Massachusetts-based Commonwealth Fusion Systems (CFS), the world’s largest private fusion company, is betting its magnet breakthrough can make fusion reactors commercially viable.
The company is building SPARC, a prototype machine expected to demonstrate net energy generation in 2027 — a milestone CEO and co-founder Bob Mumgaard describes as proof that “fusion is no longer a science project, it’s the next big thing in tech.”
In an interview with Zawya Projects, Mumgaard said fusion can deliver “almost limitless baseload, carbon-free power” independent of weather or geography, positioning it as a complement to renewables and a potential solution for energy-hungry industries such as AI-driven data centres and desalination.
Backed by more than $3 billion from investors including Google, NVentures and Middle East-based funds, CFS plans to follow SPARC with ARC, a 400-megawatt grid-scale fusion power plant expected in the early 2030s.
Mumgaard said Saudi Arabia and the UAE could act not only as investors but as early adopters, underscoring the Middle East’s potential role in scaling next-generation energy infrastructure.
Excerpts from the interview:
How will fusion fit into the global energy mix alongside renewables and nuclear?
Fusion is crucial to the future global energy mix. Fusion generates four times as much energy per pound (or kilogram) of fuel compared to fission, and nearly four million times more energy per pound (or kilogram) of fuel than burning coal. It can provide almost limitless baseload, carbon-free power – independent of geography or weather conditions – making it the ultimate energy source. Fusion also provides a good source of industrial process heat and electricity that is ideal for large power loads such as desalination.
Can fusion realistically meet AI and data centre power demand this decade?
Fusion is well poised to meet the growing power demands of data centres and AI. CFS is currently building SPARC, our prototype machine that, in 2027, is expected to produce more energy than needed to power the fusion process – a threshold known as Q>1 that demonstrates the commercial viability of the machine.
SPARC is the precursor to ARC, the world's first grid-scale fusion power plant. The first 400 megawatt (MW) ARC power plant will be built in Virginia, and is expected to be connected to the grid in the early 2030s.
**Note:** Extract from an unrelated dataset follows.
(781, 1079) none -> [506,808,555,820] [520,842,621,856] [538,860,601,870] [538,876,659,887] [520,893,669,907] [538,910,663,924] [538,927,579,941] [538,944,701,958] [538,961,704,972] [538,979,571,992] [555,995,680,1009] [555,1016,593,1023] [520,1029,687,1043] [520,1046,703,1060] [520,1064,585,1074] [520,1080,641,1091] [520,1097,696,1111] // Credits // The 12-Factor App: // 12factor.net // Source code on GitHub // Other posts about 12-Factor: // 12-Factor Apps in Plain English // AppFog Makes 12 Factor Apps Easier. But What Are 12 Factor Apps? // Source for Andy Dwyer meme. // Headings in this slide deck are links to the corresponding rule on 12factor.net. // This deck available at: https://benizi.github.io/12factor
As Middle East governments scale up clean energy investment, how does fusion fit into energy transition strategies beyond the US and Europe?
Fusion is a key technology to address rapidly growing energy demand. Saudi Arabia and the UAE, with their advanced technology leadership and demonstrated ability to organise, build, and execute innovative and ambitious clean energy projects, have the opportunity to be early investors, adopters, and accelerators of fusion energy technology.
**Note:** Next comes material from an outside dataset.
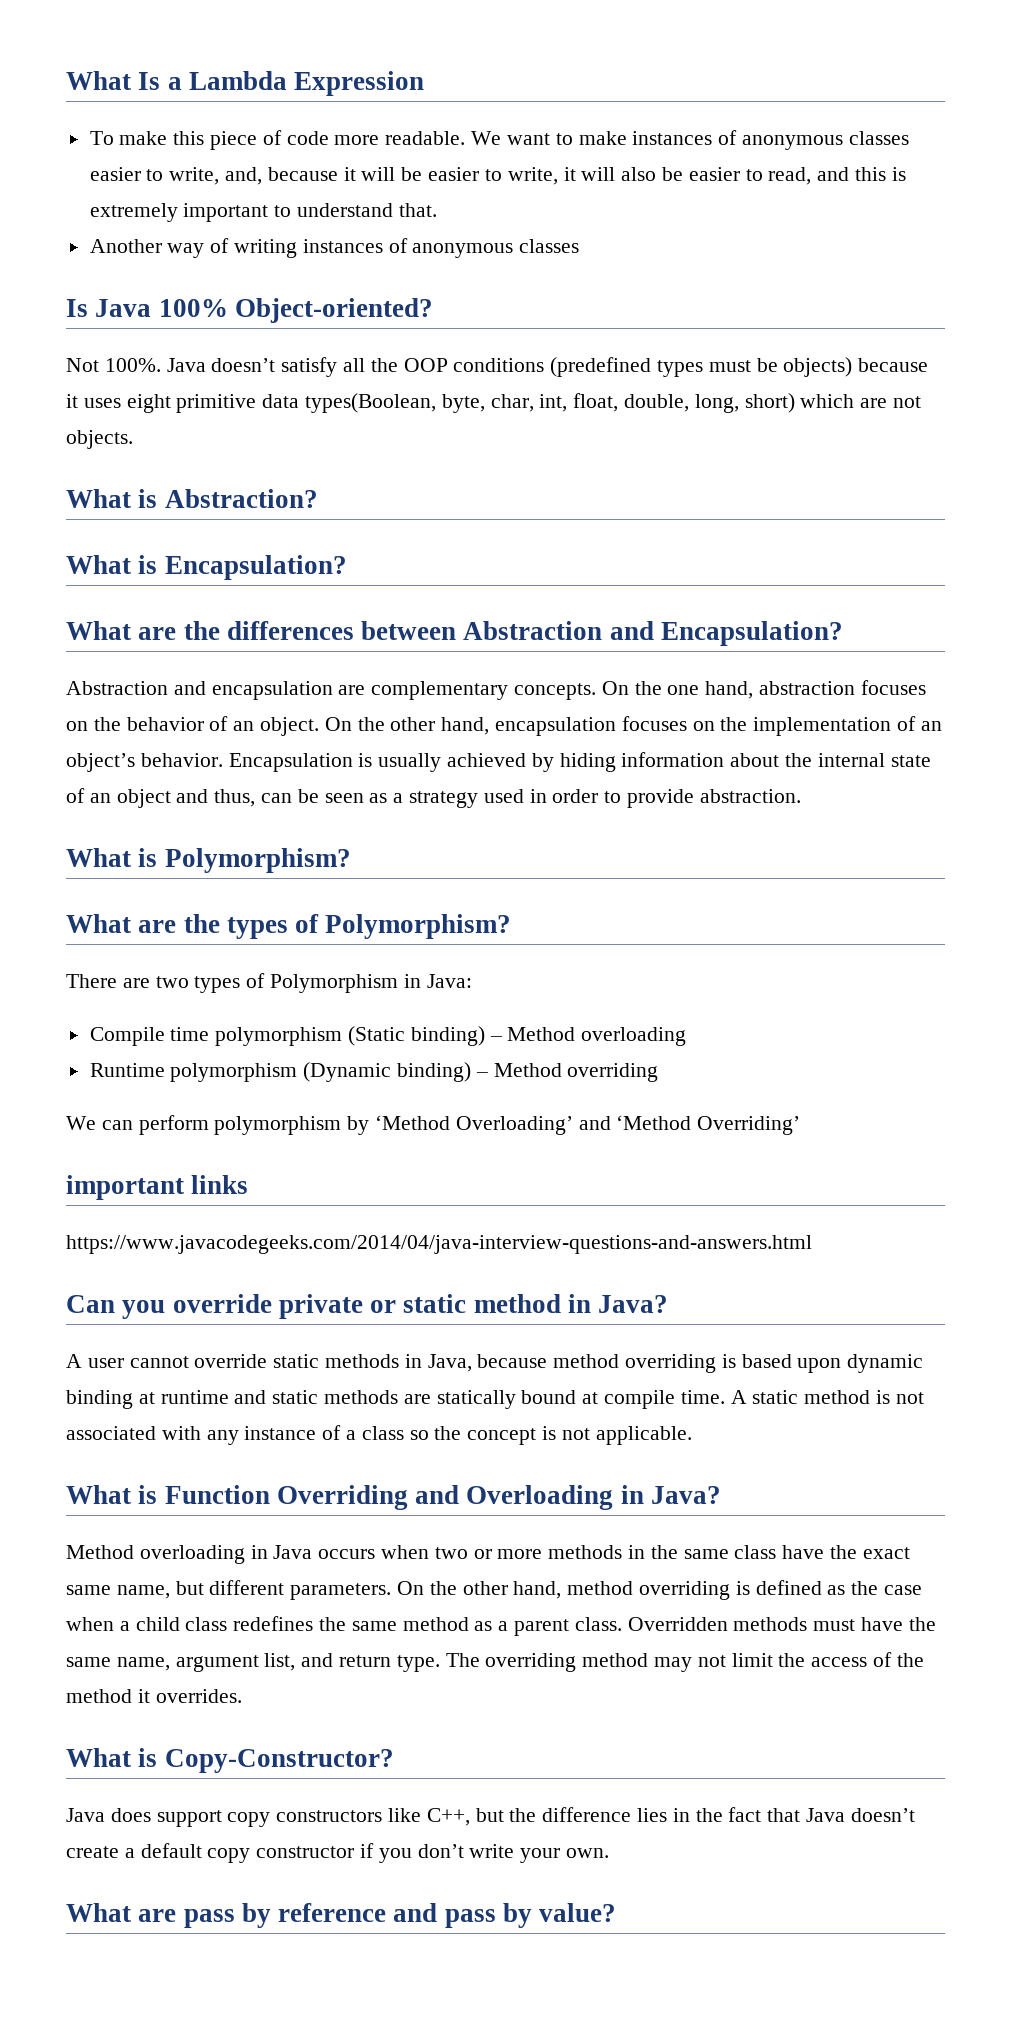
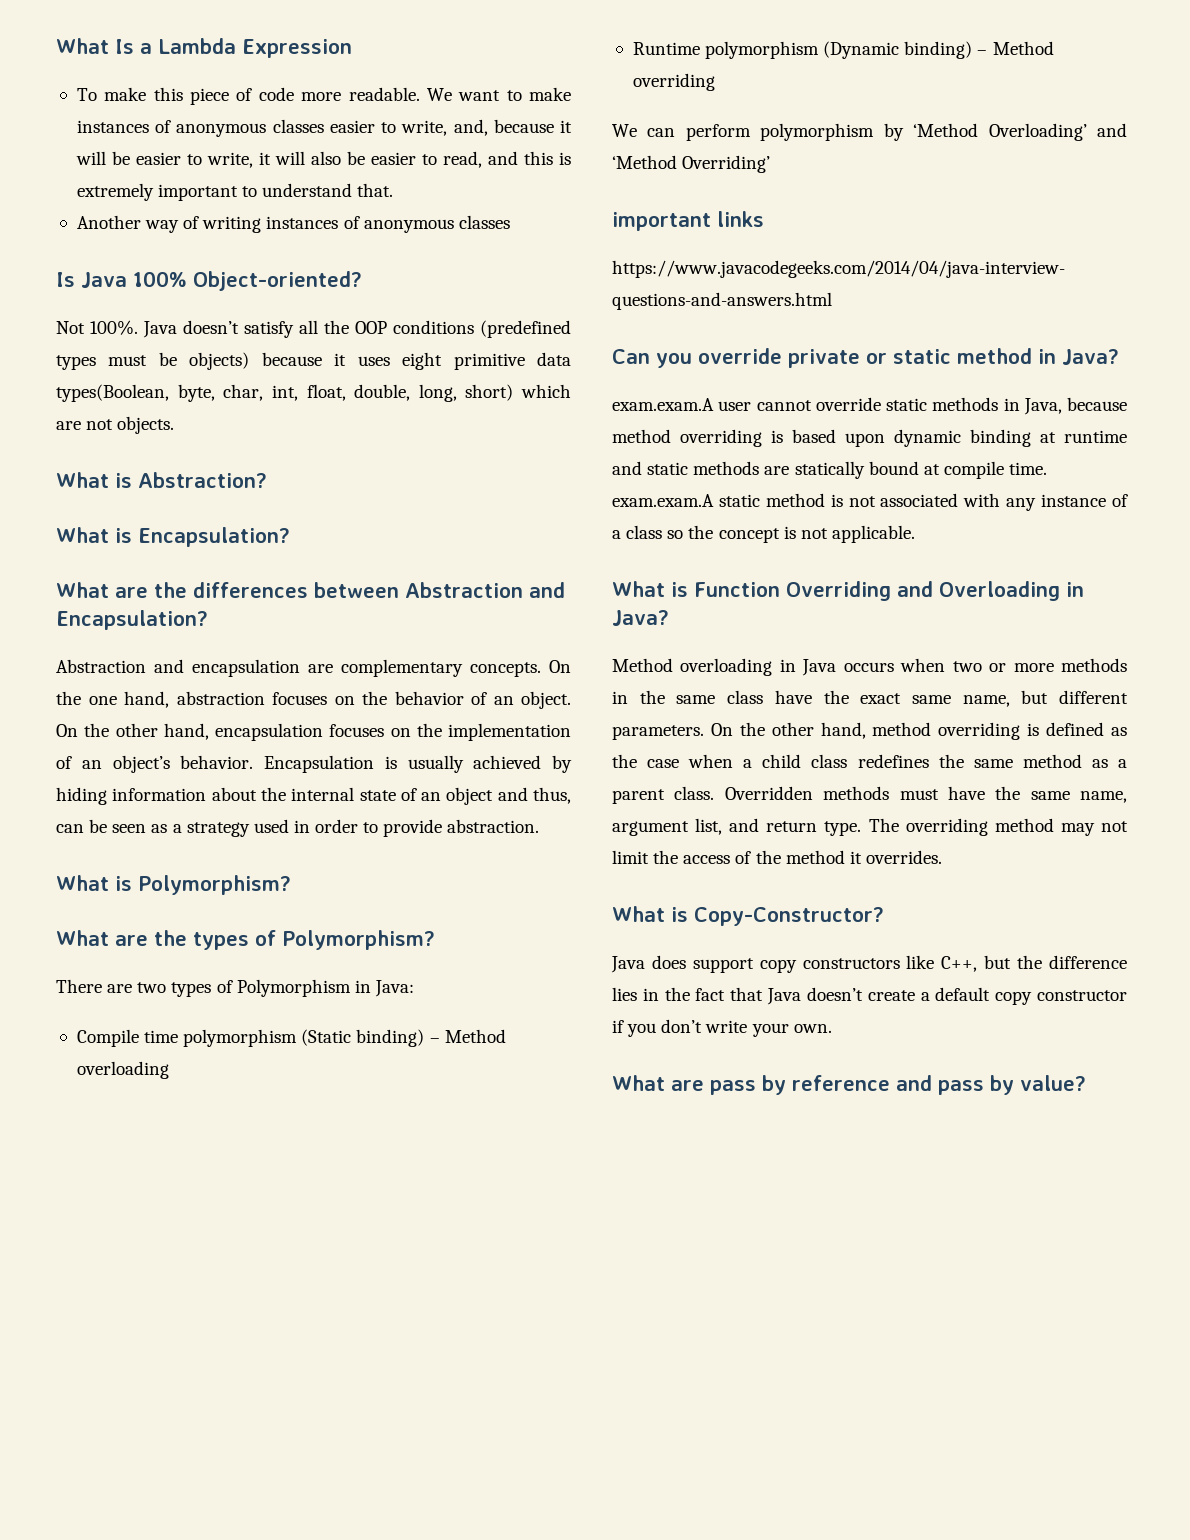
[66,1354,82,1368] A -> [612,398,714,411] exam.exam.A
[730,1390,747,1404] A -> [612,494,714,507] exam.exam.A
With investment from Saudi Arabia and the UAE, how could the Middle East evolve from financial backer to deployment or strategic partner?
Investing in, and accelerating the development of, fusion will reinforce the region’s desire to play a leading role in deploying the next generation of energy technologies in the same way it has been a leader in advanced technologies like AI. Beyond investment, we anticipate opportunities to partner with leading academic institutions and benefit from the expertise in the region.
In the future, deployment of fusion energy in the region would help address rising energy demand and be aligned with the region’s leadership on advanced technology and energy.
CFS has raised nearly $3 billion from Google, NVentures and Gates Frontier, among others. What does that investor mix signal about fusion moving into the mainstream?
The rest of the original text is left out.